Missing Signer Check

A vulnerability where a program accepts an account in a privileged role (e.g., admin, authority, payer) without verifying that the account actually signed the transaction, allowing any caller to impersonate that authority by simply passing the target pubkey as an instruction account. In native Solana programs, the check requires asserting account.is_signer == true; in Anchor, the Signer<'info> type enforces this automatically. Exploitation lets an attacker bypass all access control gated on authority equality checks, making it one of the most critical and commonly audited vulnerabilities in Solana programs.

Security

Missing Owner Check

A vulnerability where a program deserializes and trusts account data without first confirming that the account is owned by the expected program, allowing an attacker to substitute a maliciously crafted account owned by a different program whose byte layout happens to satisfy the deserialization. On Solana, every account stores a 32-byte owner field set to the program that created it; native programs must assert account.owner == &expected_program_id, while Anchor's Account<'info, T> wrapper performs this check automatically. Failure to validate ownership can lead to complete auth bypass if an attacker can construct a fake account whose data parses into a struct with elevated privileges.

Security

Arbitrary CPI

A vulnerability where a program accepts an arbitrary program account from the caller and invokes it via Cross-Program Invocation (CPI) without verifying it matches a known, trusted program ID, effectively letting an attacker substitute a malicious program that executes under the victim program's authority or manipulates accounts the victim program passes to it. A common pattern is accepting a token_program account without checking it equals spl_token::ID, so the attacker passes a lookalike program that records or drains account data.

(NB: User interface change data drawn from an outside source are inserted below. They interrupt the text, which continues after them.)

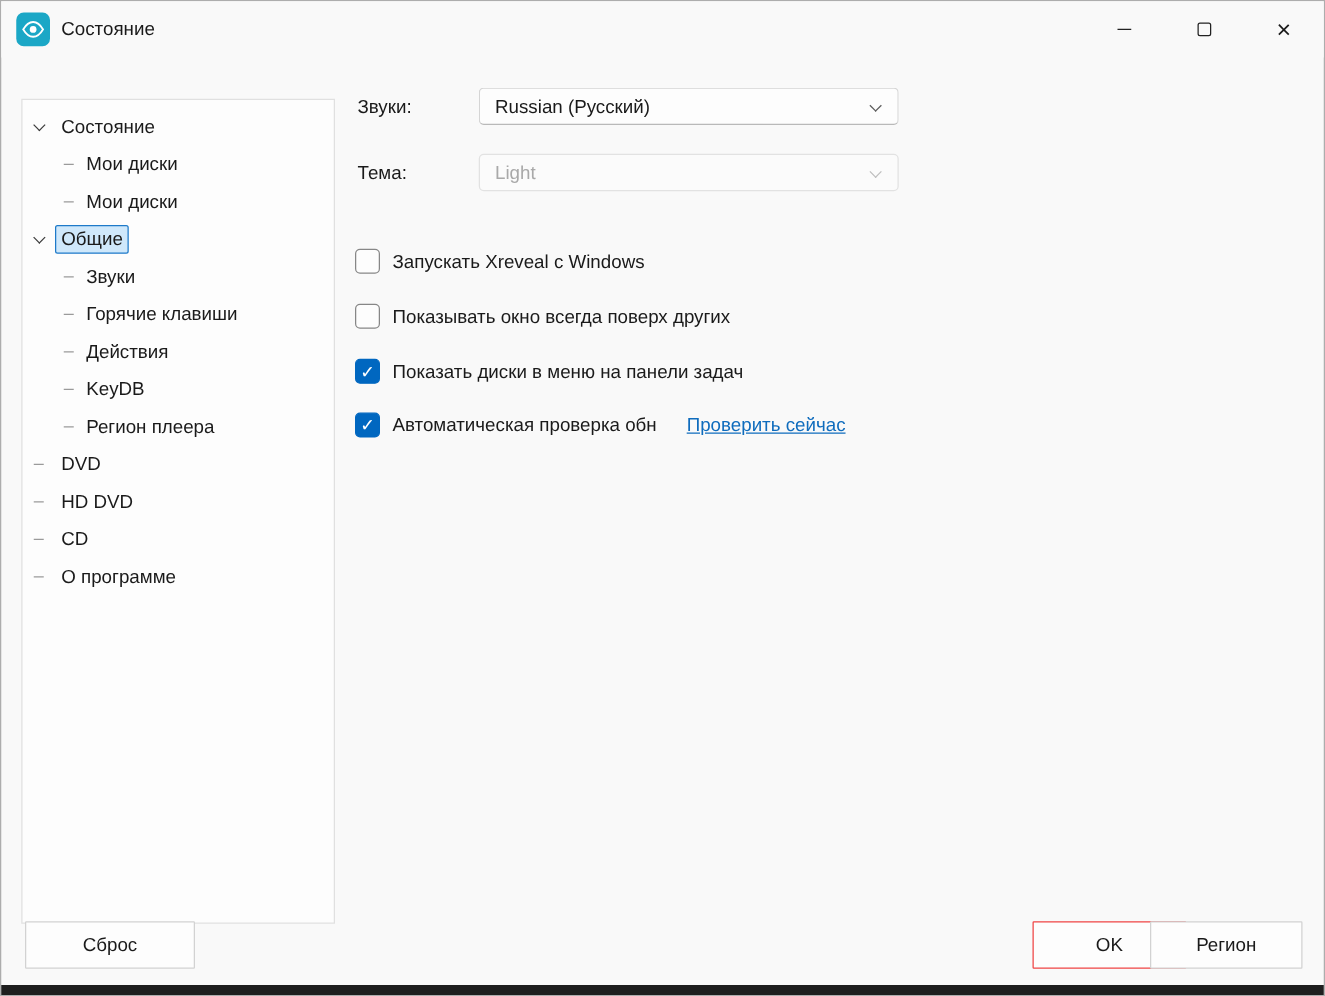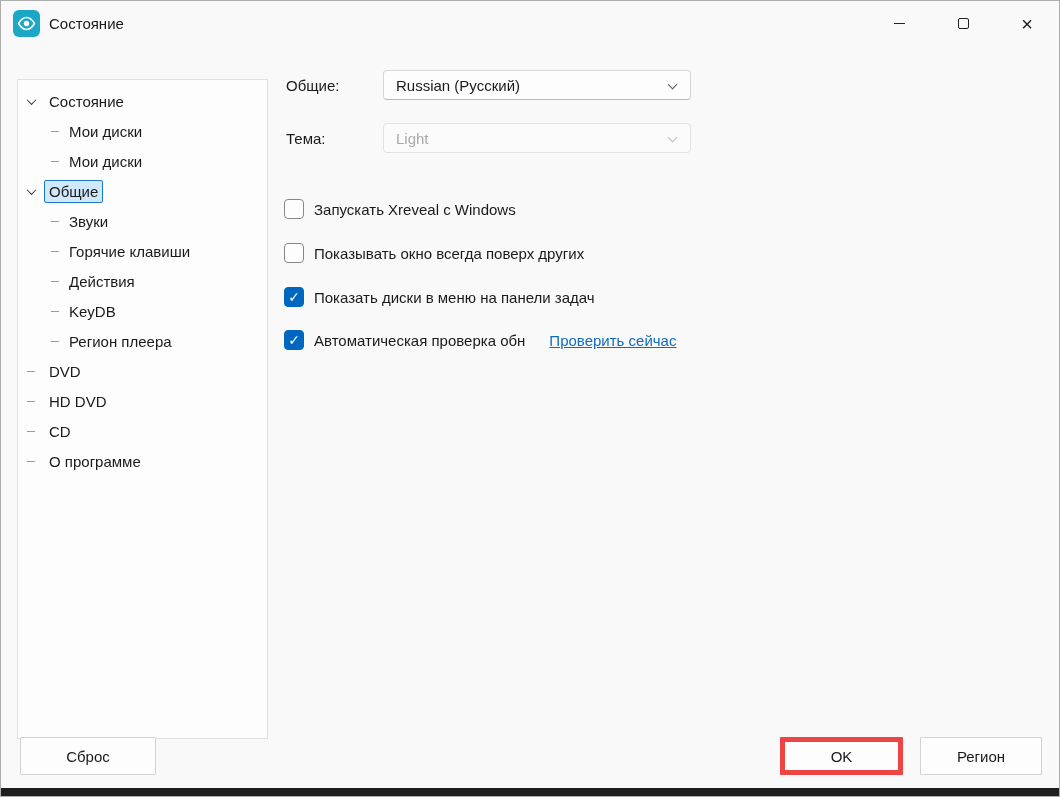--- a/index.html
+++ b/index.html
@@ -247,7 +247,7 @@
     </div>
   </div>
 
-  <div class="field-label" style="top:69px;">Общие:</div>
+  <div class="field-label" style="top:69px;">Звуки:</div>
   <div class="combo" style="top:69px;">
     <span>Russian (Русский)</span>
     <span class="combo-chev"></span>

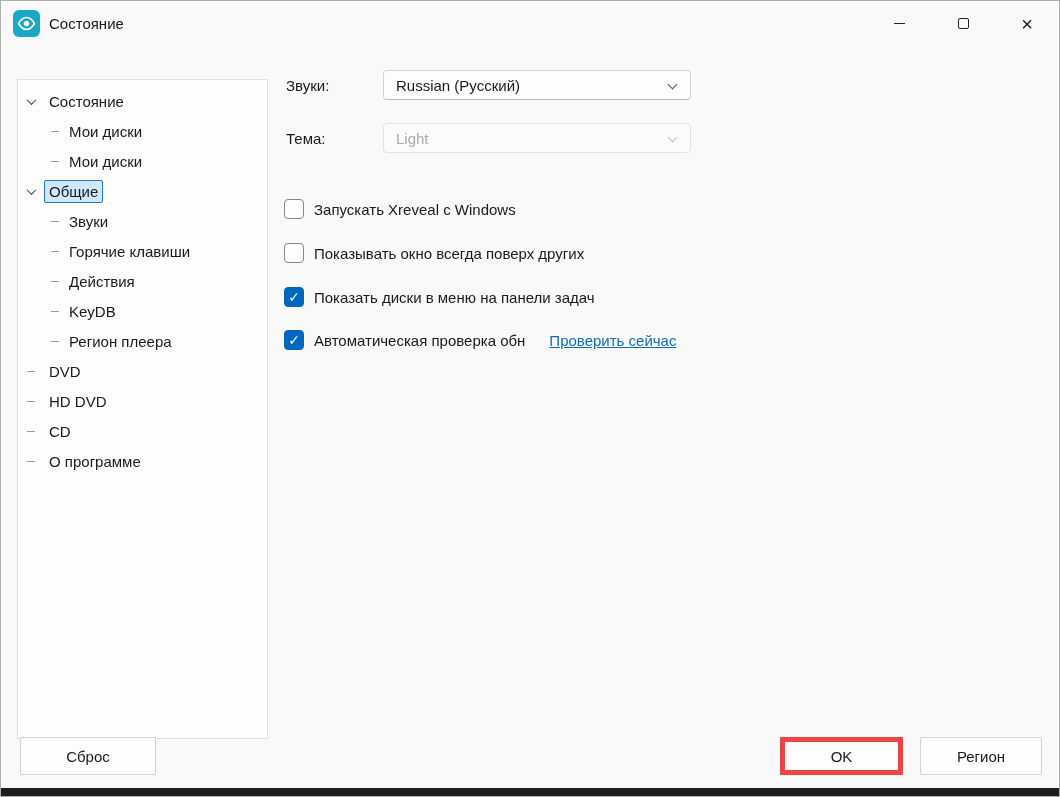--- a/index.html
+++ b/index.html
@@ -82,7 +82,7 @@
     display: flex; align-items: center; font-size: 15px;
   }
   .combo {
-    position: absolute; left: 382px; width: 308px; height: 30px;
+    position: absolute; left: 382px; width: 336px; height: 30px;
     background: #fdfdfd;
     border: 1px solid #d5d5d5; border-bottom-color: #b9b9b9;
     border-radius: 4px;

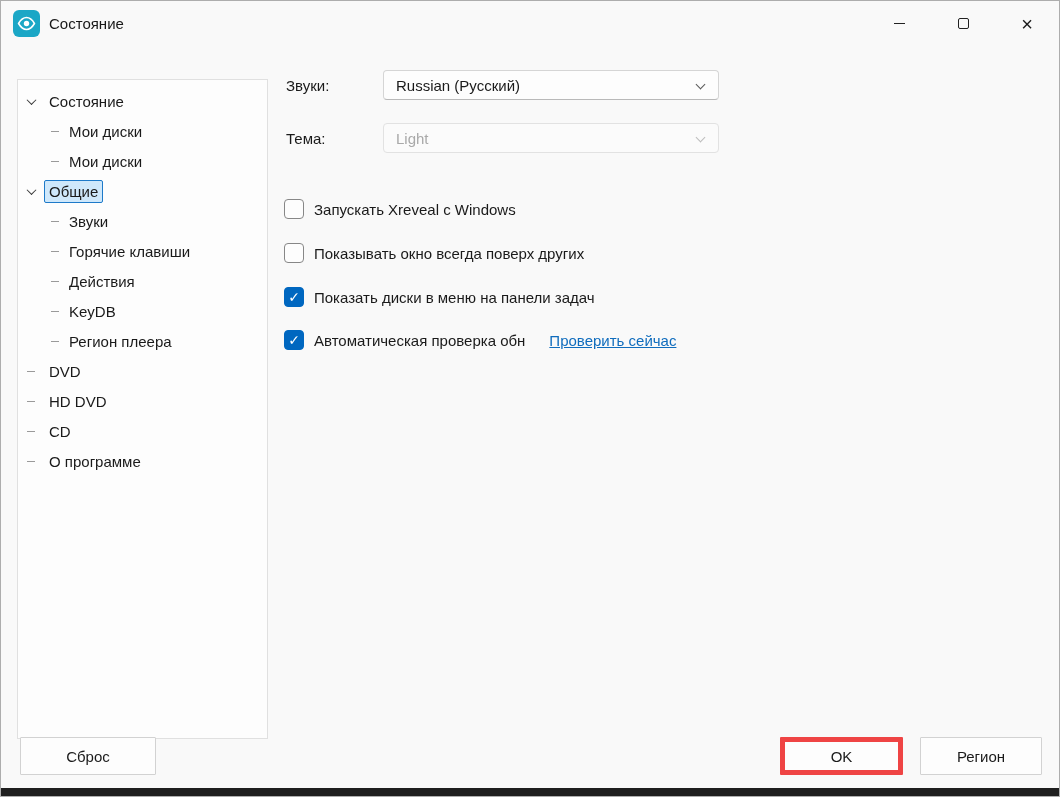--- a/index.html
+++ b/index.html
@@ -130,7 +130,7 @@
     display: flex; align-items: center; justify-content: center;
     cursor: default;
   }
-  .btn.default { border: 5px solid #ef4444; }
+  .btn.default { border: 1px solid #ef4444; margin-left: 46px; }
   .btn-reset { left: 19px; width: 136px; }
   .btn-ok { left: 779px; width: 123px; }
   .btn-cancel { left: 919px; width: 122px; }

Prevention requires hard-coding or explicitly checking the program ID before every CPI call.

Security

Account Reloading Attack

A vulnerability in Anchor programs where a program reads an account's data before making a CPI call, the CPI modifies that account's lamports or data, but the program continues using the stale pre-CPI snapshot instead of reloading the account from the runtime. In Anchor, after a CPI the account reference still holds the pre-call data unless account.reload() is explicitly called, meaning balance checks, state assertions, or further computation can operate on incorrect values. Attackers can exploit this to pass checks using an initial account state that the CPI subsequently invalidates.